Ex-Fort Worth police officer Aaron Dean charged with murder after shooting Atatiana Jefferson in her home




Ex-Fort Worth police officer Aaron Dean charged with murder after shooting Atatiana Jefferson in her home
Ex-Fort Worth police officer Aaron Dean charged with murder after shooting Atatiana Jefferson in her home  

A Fort Worth police officer who fatally shot a black woman in her home while she played video games with her 8-year-old nephew was charged with murder Monday, just hours after he resigned from the force.

Aaron Dean, who is white, was booked into Tarrant County Jail on a $200,000 bond.

Interim Police Chief Ed Kraus said Dean would have been fired and is considered dishonorably discharged from the department. Kraus said the U.S. Justice Department will examine the case for possible civil rights violations.

Atatiana "Tay" Jefferson, 28, was shot through her bedroom window early Saturday by an officer responding to a call from a neighbor who was concerned because her doors were open.

Her family was relieved by Dean's arrest, said S. Lee Merritt, a lawyer for the Jeffersons. He added the family "needs to see this through to a vigorous prosecution and appropriate sentencing."

Earlier Monday, family members held a news conference demanding that the officer be fired and criminally charged. Ashley Carr said her sister was killed by the officer's "reckless act," and the federal government should take over the investigation.

"There is simply no justification for his actions," she said. "We demand justice for Atatiana through an independent and thorough investigation."

Jefferson's brother, Adarius Carr, said: "This man murdered someone. He should be arrested."

Authorities arrested Dean at about 6 p.m., Sgt. Chris Daniels said at a news conference on Monday night. Police are "diligently" conducting a criminal investigation of the incident, Daniels added, and are working with the Tarrant County District Attorney's Office.

"We understand that this is a tough and tragic event, not only for her family but for the community," Daniels said. "We value the trust that we've had with our community. We will continue to build that trust."

Dean posted bail late Monday, CNN and the New York Times reported.

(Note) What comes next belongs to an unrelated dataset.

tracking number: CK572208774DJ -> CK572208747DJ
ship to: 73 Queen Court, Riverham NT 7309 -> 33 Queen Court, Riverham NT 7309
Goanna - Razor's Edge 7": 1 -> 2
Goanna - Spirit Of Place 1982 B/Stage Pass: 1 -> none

Investigators were scheduled to interview him Monday, police Lt. Brandon O'Neil said. Police also released audio of a neighbor's call to a nonemergency phone number that sent officers to the home.

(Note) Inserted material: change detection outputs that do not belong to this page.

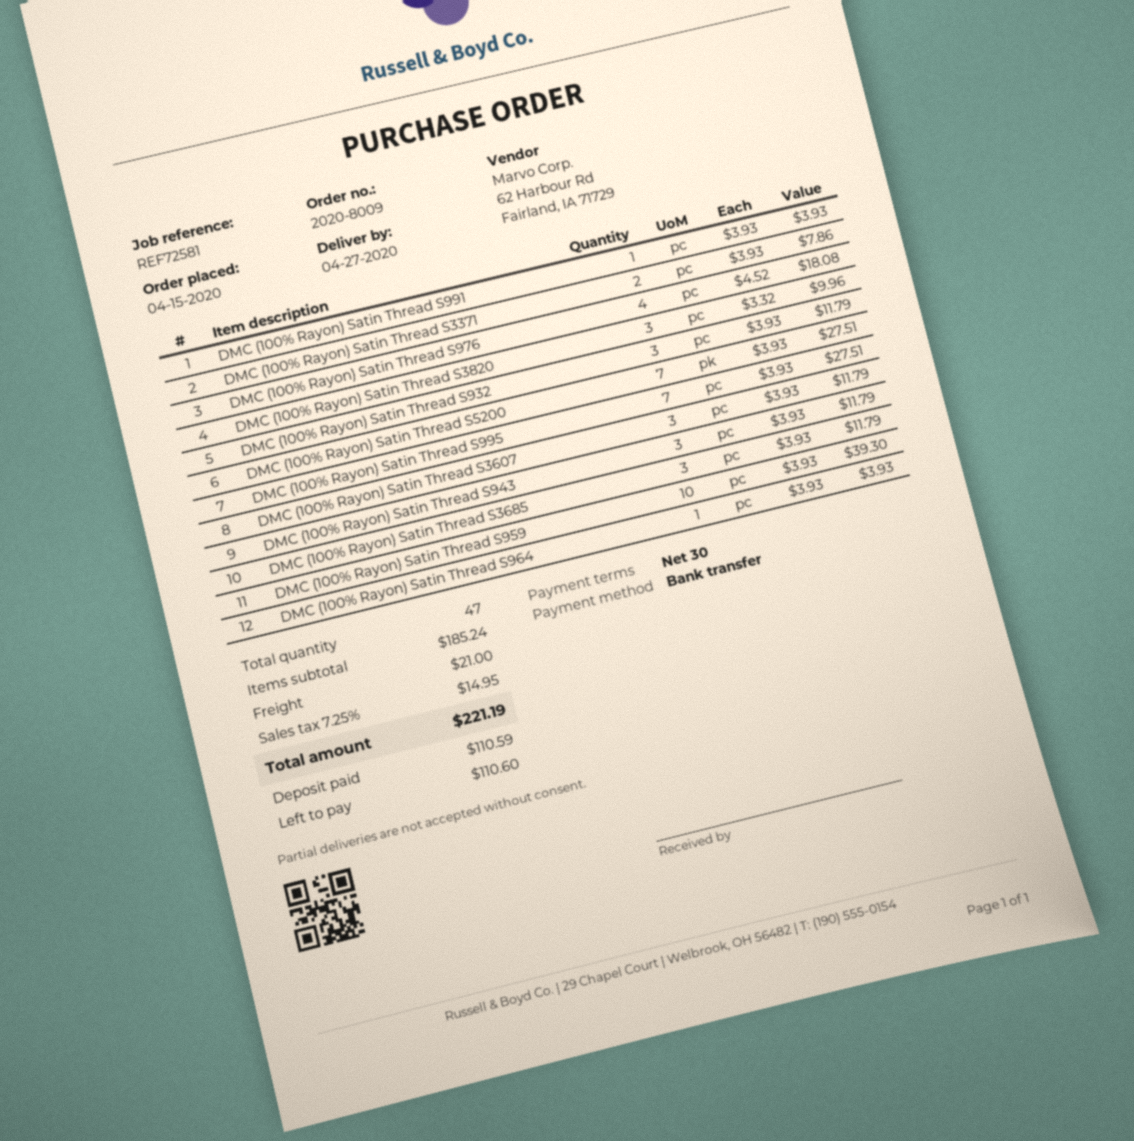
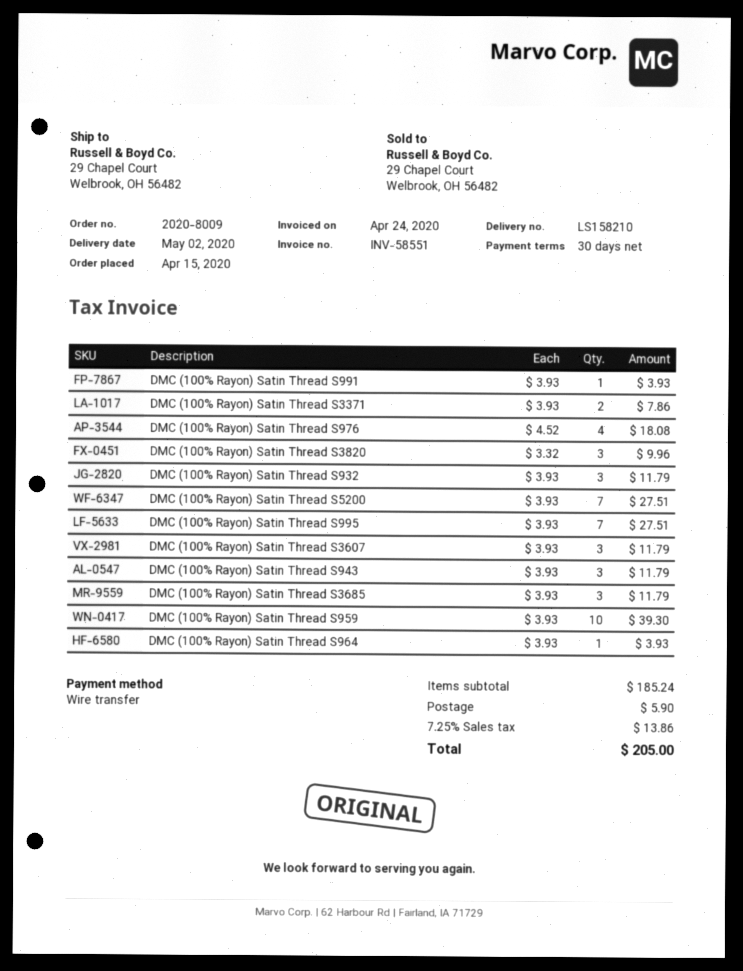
delivery date: 2020-04-27 -> 2020-05-02
shipping: 21.00 -> 5.90
tax: 7.25% = 14.95 -> 7.25% = 13.86
total: 221.19 -> 205.00

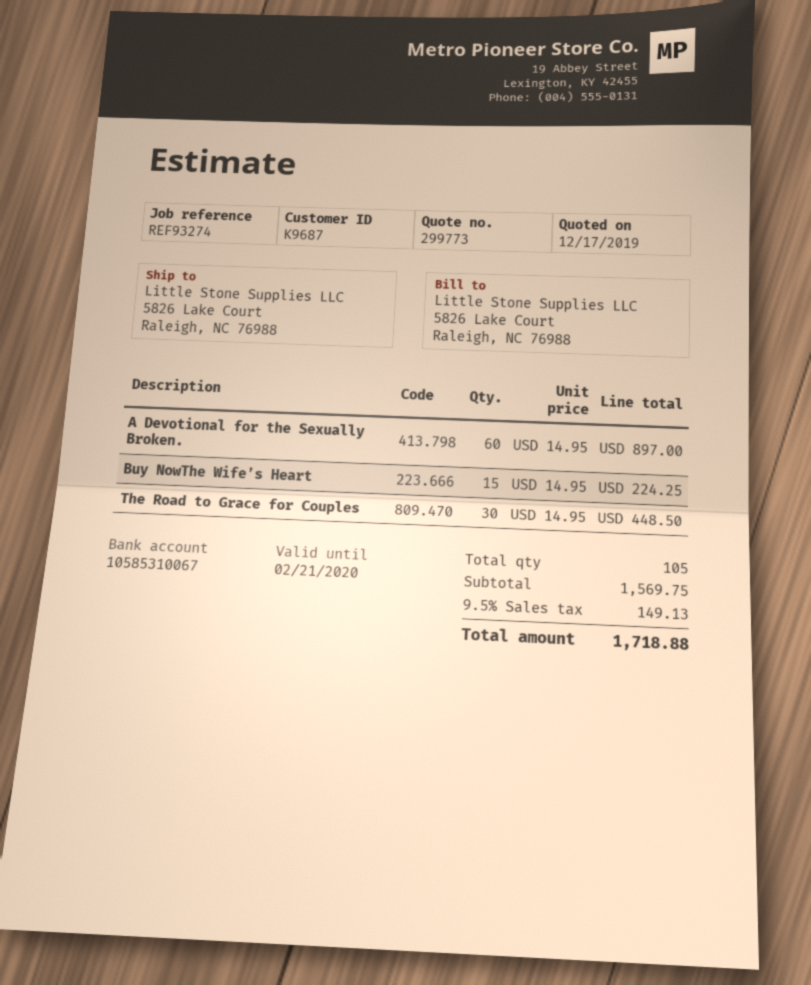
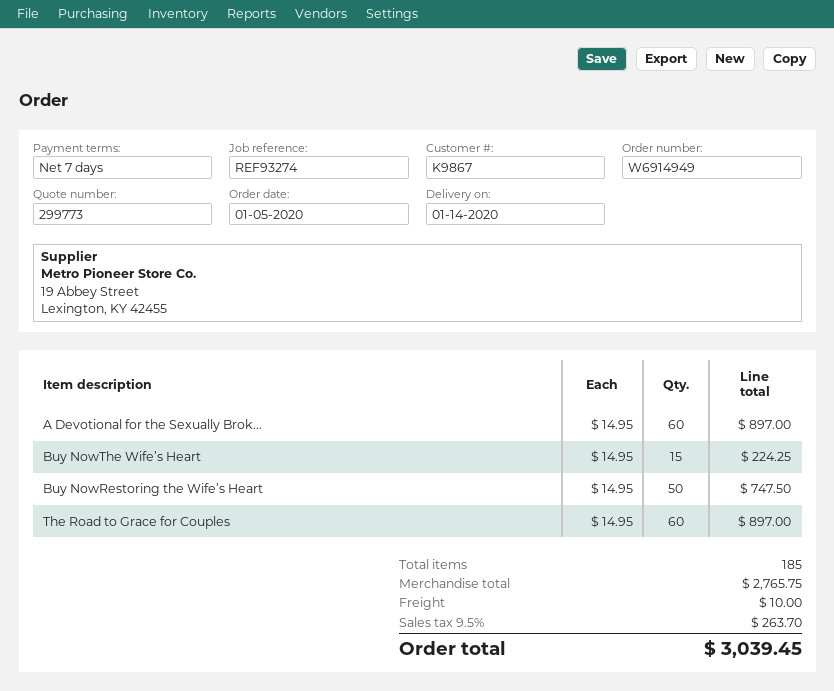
customer number: K9687 -> K9867
The Road to Grace for Couples: 30 x 14.95 = 448.50 -> 60 x 14.95 = 897.00
Buy NowRestoring the Wife’s Heart: none -> 50 x 14.95 = 747.50
total quantity: 105 -> 185
subtotal: 1569.75 -> 2765.75
shipping: none -> 10.00
tax: 9.5% = 149.13 -> 9.5% = 263.70
total: 1718.88 -> 3039.45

Jefferson worked as a pharmaceutical sales representative. The officer had served on the force for 18 months. The shooting took place less than two weeks after former Dallas police officer Amber Guyger was convicted of murdering Botham Jean, a black man shot in 2018 as he ate ice cream in his home.

Merritt said police not only violated Jefferson's rights but also made "common sense" mistakes. He called release of a photo of a gun found in the bedroom "obscene," saying no connection had been made between the gun and the shooting.

Mayor Betsy Price agreed Monday that the gun found in Jefferson's home was "irrelevant."

"Atatiana was a victim ... unjustly taken from her family," Price said.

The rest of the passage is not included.